I can write this sentence 3000 times and still struggle incessantly with this notion. But I am trying really hard to just be right now, in my sadness, and see what happens. As someone who becomes more situationally than clinically depressed, I realize that my relationship to sadness may be very different from yours. I am not here to tell you how to feel or what’s right for you, just sharing where I’m at in this very moment.
And actually - while we’re on the subject of how I’m feeling right now, I am not in the mood for anyone to give me a list of things to do to stop my sadness right now. To suggest all the things I should surely feel grateful for. Please do not invite me to try feeling happy; or bypass the necessary emotional work in favor for cheap, fleeting joy. I’m good right here for now. Thanks but no thanks.
I’ve been thinking a lot about happiness when it becomes aggressive. Also known as: toxic positivity. I am definitely a recovering toxic positive person. What I mean by this is — my happy go lucky attitude was not coming from a place of genuinely feeling good. No, it was actually coming from a place of feeling terrified of feeling sad. I used to think my/your/their sadness would eat me in one big gulp if I let it. So I pushed it as far away as physically possible. I pitied sadness. I judged it. I hated it. But that wasn’t actually making me feel any less sad. No, instead, I was just being manically happy. EVERYTHING! WAS! NOT! AWESOME! BUT! I! PRETENDED! IT! WAS!
I used to think that sadness was the only emotion that could last forever, if you let it. Happiness would come and go. Anger was hot to touch, but would eventually cool. Anxiety was frenetic and unpredictable. But sadness. Ohhhhhh no, not sadness. That one, I was sure, would overstay it’s welcome permanently, if I let it. It wasn’t until I started training as a therapist that I was forced to embrace sadness as an important, inevitable emotion.
I once worked with a patient who carried sadness with her like a little toy poodle. Every session she would set her sadness down on the floor and it would trot right over to my chair and begin licking my ankles. I found her sadness to be such a nuisance, mostly for me.
“It’s just so depressing talking to her,” I would complain to my supervisor. “I am trying so hard to bring some life into the room.” My supervisor replied, “It’s not your job to take away her sadness. Stop trying to control her emotions.”
I am so skilled at entertaining, hosting, making others comfortable, that it often becomes my default way of interacting with others. And while I love to throw a great party, no one can eat that much funfetti without eventually… needing to throw up. And my supervisor, as blunt as his response was, had a really important point.
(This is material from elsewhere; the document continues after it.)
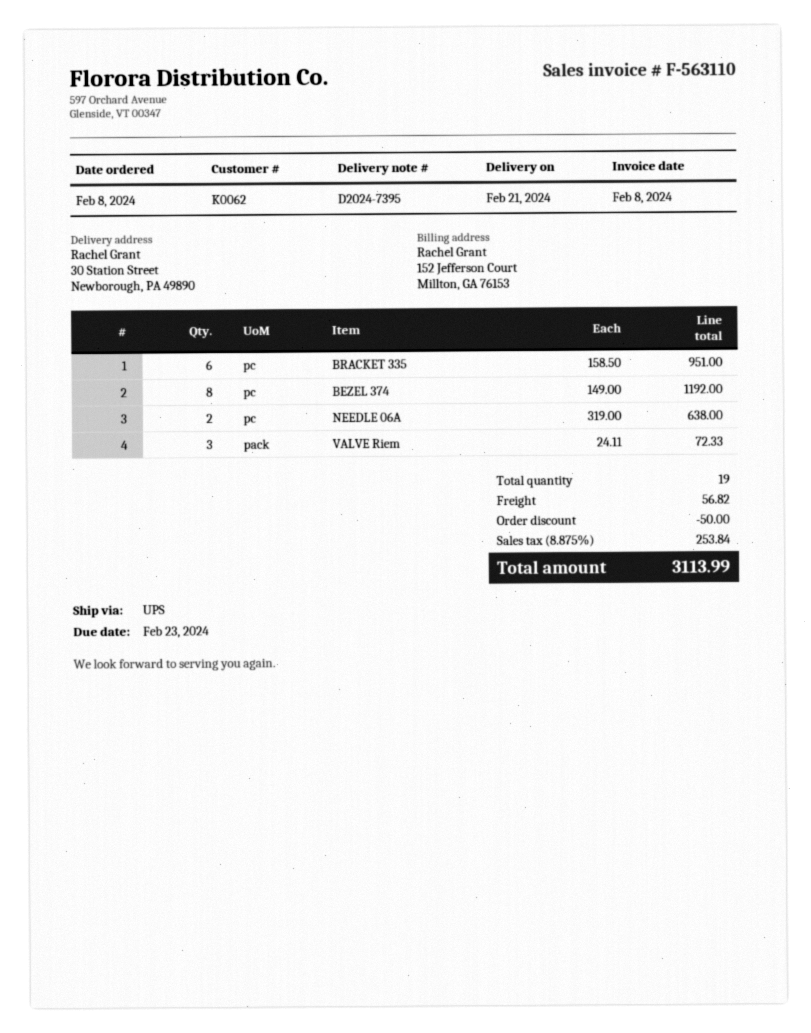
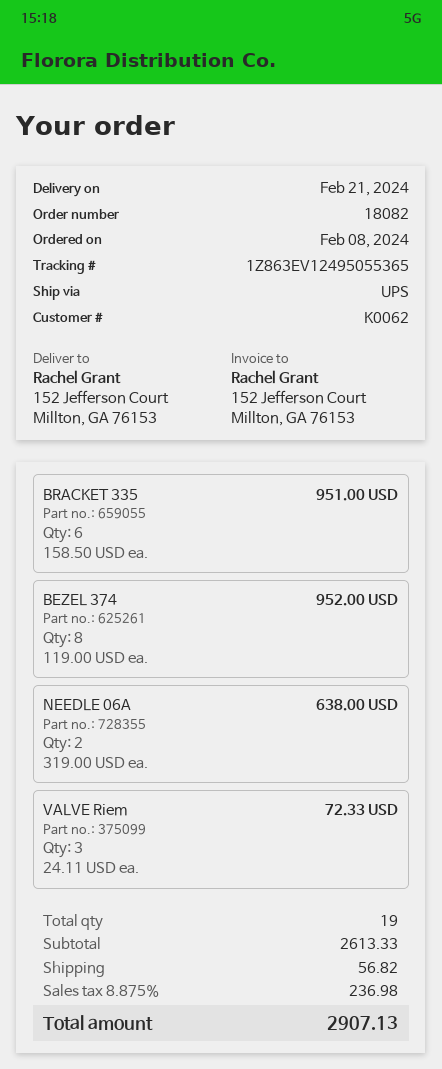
ship to: 30 Station Street, Newborough, PA 49890 -> 152 Jefferson Court, Millton, GA 76153
BEZEL 374: 8 x 149.00 = 1192.00 -> 8 x 119.00 = 952.00
discount: 50.00 -> none
tax: 8.875% = 253.84 -> 8.875% = 236.98
total: 3113.99 -> 2907.13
When you’re the host, you’re in charge. It’s your house, your rules. There is an element of control in brightening someone’s day that can feel really, really comforting to me. And while it’s not necessarily a bad thing, it’s also not necessarily making much space for one’s personal journey. And it’s also sending a dangerous message that sadness is bad, or something to be ignored.
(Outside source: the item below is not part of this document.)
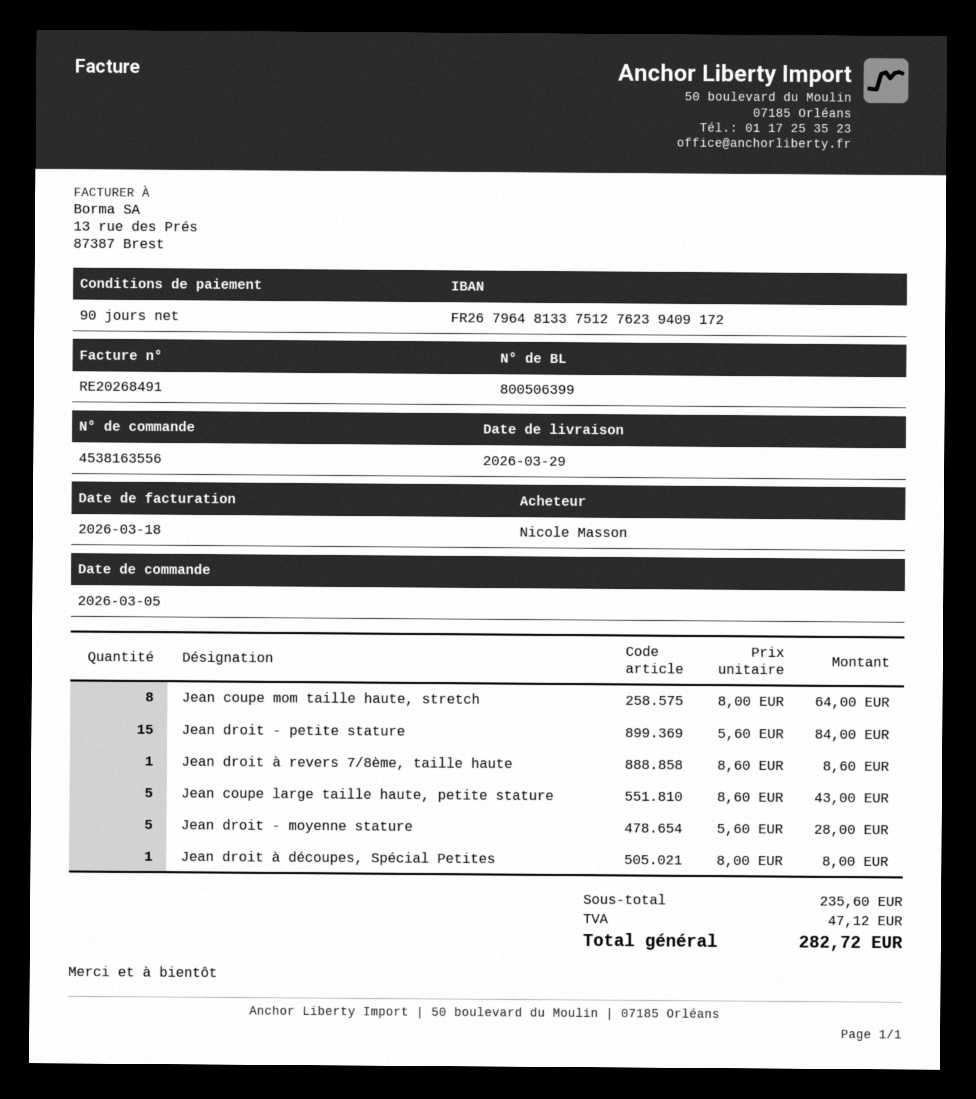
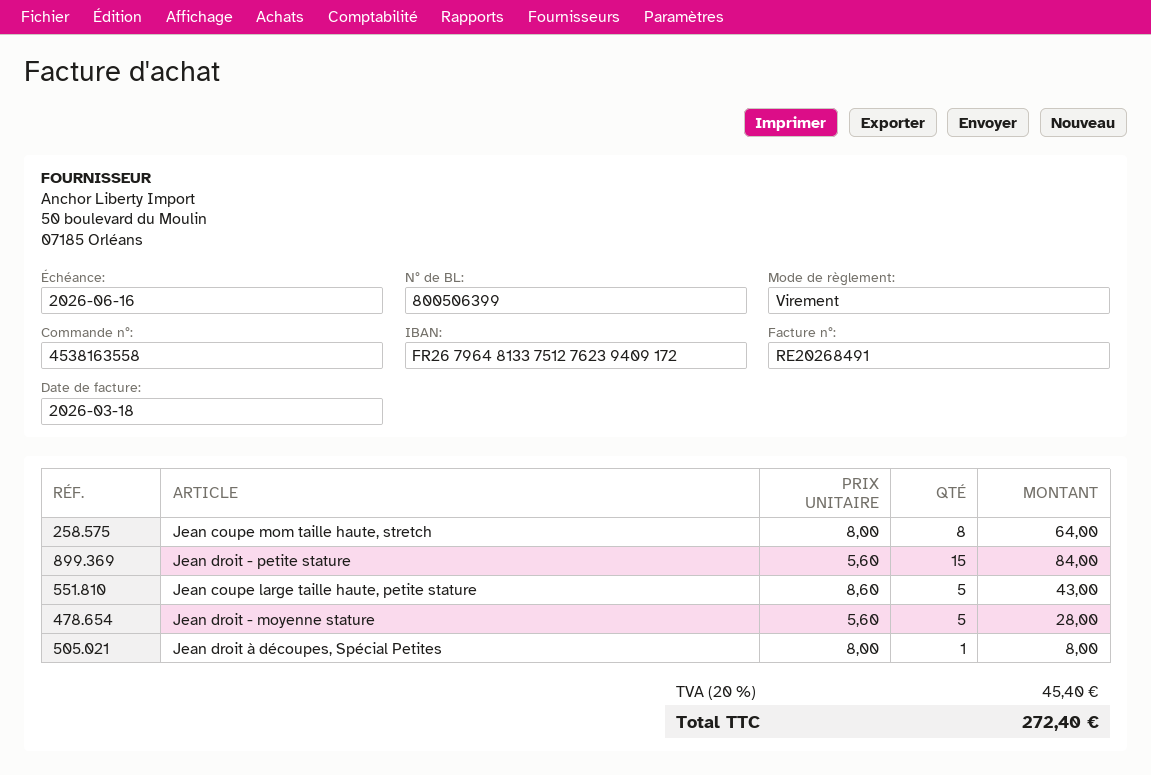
order number: 4538163556 -> 4538163558
Jean droit à revers 7/8ème, taille haute: 1 x 8.60 = 8.60 -> none
tax: 47.12 -> 45.40
total: 282.72 -> 272.40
The type of therapy party I want to throw is one where every emotion is invited to join. Anger brings the whiskey. Happiness tequila. Sadness shows up with a four-pack of ginger beer. This month, I’m drinking the ginger beer. It’s got a surprising kick to it, and reminds me of my grandma.
Speaking of ginger beer (just using this as a segue, this has nothing to do with ginger beer) I’m going to be taking a month off from writing All Mixt Up to rest, gather my thoughts and create some dope feelings content for you to interact with soon. This is not easy for me to do — taking breaks, resisting the temptation to perform for the sake of it — but why not try something new? I’ll miss you all, but I think this recharge will be good for us all.
If you have any ideas or suggestions for future All Mixt Up posts, please get in touch! I’d love to collaborate on something with you.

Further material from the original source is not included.